IHU On-Line - Quais são as principais diferenças que o senhor apontaria entre a racionalidade moderna – característica da cultura ocidental - e as culturas chinesas de atualmente?

John Witek
- A questão implica que haja uma dicotomia entre o pensamento ocidental e o chinês. Isso pode ter sido verdadeiro na China anterior a 1900, mas proeminentes intelectuais, nas primeiras décadas do século XX, começaram a compreender o sistema filosófico ocidental e alguns deles atenderam a universidades ocidentais. Houve fragmentação de idéias entre as elites e um governo central fraco. Mas sob um governo central forte, após 1949, um padrão de controle de algumas idéias e rejeição de outras começou a prevalecer.

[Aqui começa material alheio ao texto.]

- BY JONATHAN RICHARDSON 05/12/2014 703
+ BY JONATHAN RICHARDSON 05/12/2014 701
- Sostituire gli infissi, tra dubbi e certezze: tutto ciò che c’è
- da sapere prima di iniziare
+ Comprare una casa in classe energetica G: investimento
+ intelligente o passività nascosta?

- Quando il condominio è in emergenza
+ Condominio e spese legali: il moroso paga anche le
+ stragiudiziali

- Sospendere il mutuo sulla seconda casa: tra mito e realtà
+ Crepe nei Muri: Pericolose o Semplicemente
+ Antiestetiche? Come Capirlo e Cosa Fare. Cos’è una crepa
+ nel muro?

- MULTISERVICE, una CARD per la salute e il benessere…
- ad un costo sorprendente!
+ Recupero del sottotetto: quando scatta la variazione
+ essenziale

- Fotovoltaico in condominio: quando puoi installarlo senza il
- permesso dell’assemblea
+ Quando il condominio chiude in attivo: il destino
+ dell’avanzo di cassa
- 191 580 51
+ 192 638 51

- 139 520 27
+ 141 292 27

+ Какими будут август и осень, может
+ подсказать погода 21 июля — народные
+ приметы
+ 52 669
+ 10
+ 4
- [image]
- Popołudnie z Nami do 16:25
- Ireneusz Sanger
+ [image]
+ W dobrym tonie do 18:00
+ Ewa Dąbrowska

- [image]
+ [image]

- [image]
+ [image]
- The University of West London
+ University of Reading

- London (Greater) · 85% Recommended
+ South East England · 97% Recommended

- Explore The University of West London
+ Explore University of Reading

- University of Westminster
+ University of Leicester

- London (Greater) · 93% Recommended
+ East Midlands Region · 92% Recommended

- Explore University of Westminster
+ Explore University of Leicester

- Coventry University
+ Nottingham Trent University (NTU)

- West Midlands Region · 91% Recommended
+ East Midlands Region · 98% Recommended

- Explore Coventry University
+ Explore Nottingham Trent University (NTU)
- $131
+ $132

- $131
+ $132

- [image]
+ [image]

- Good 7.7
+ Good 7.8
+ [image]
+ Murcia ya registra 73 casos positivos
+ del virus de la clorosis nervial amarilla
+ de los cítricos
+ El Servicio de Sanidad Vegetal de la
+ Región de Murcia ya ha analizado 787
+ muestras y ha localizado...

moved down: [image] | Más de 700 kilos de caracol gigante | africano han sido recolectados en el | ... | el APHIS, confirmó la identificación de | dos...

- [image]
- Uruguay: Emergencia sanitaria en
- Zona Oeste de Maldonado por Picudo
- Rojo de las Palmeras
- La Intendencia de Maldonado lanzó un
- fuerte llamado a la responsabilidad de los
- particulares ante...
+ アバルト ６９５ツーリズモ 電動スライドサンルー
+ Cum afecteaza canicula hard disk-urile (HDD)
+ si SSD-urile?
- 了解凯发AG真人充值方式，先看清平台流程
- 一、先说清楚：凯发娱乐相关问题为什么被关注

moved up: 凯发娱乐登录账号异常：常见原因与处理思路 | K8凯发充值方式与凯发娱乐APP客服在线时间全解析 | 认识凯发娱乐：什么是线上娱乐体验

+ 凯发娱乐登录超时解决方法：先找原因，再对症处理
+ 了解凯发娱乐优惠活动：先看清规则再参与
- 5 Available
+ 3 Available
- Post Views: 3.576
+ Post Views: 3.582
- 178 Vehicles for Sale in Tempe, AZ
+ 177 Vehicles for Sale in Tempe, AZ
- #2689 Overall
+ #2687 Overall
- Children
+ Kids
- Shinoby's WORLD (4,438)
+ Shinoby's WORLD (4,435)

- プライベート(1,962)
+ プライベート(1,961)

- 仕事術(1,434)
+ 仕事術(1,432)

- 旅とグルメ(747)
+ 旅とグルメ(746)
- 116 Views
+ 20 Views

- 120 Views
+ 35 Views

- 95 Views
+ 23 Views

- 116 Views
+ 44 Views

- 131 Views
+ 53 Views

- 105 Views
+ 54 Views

Nas últimas duas décadas, no entanto, muitos escritores fora da China indicaram que o impacto do socialismo começou a enfraquecer. Como se sabe, padrões ocidentais de pensamento tiveram suas limitações em alguns momentos. Assim, as expectativas de que os chineses abraçariam tais padrões provaram-se ilusórias .

IHU On-Line - Quais são as diferenças mais características entre culturas ocidentais e orientais na conjugação entre fé e ciência? Isso produz tensões entre os próprios jesuítas?

John Witek
- Há dois problemas com a primeira questão. O uso de “ocidental” e “oriental” alarga a discussão, uma vez que as questões anteriores (acima) trataram de cultura “chinesa”, não-“oriental”. Esses últimos termos incluem os chineses, japoneses, coreanos, vietnamitas, indianos, mongóis e outros grupos. Então, também, “conjugação entre fé e ciência” não está claro. É “unir as duas”? Então fé e ciência estão juntas? Se é isso, tal conjunção de fé e ciência pode estar na mente da pessoa. Tensões entre os próprios jesuítas nesse ponto não prevalecem, uma vez que os jesuítas são homens de fé. Ao mesmo tempo, um certo número de jesuítas é de cientistas altamente qualificados (em astronomia, biologia, física e etc., por exemplo) ativamente engajados em pesquisar e em participar de conferências científicas nacionais e internacionais. O trabalho de Macao/Matteo Ricci na China destaca fortemente tal conjunção de fé e ciência, logo ele usou a ciência como um modo de abrir diálogos com chineses de diferentes áreas. Seus colegas jesuítas continuaram essa abordagem por séculos desde então.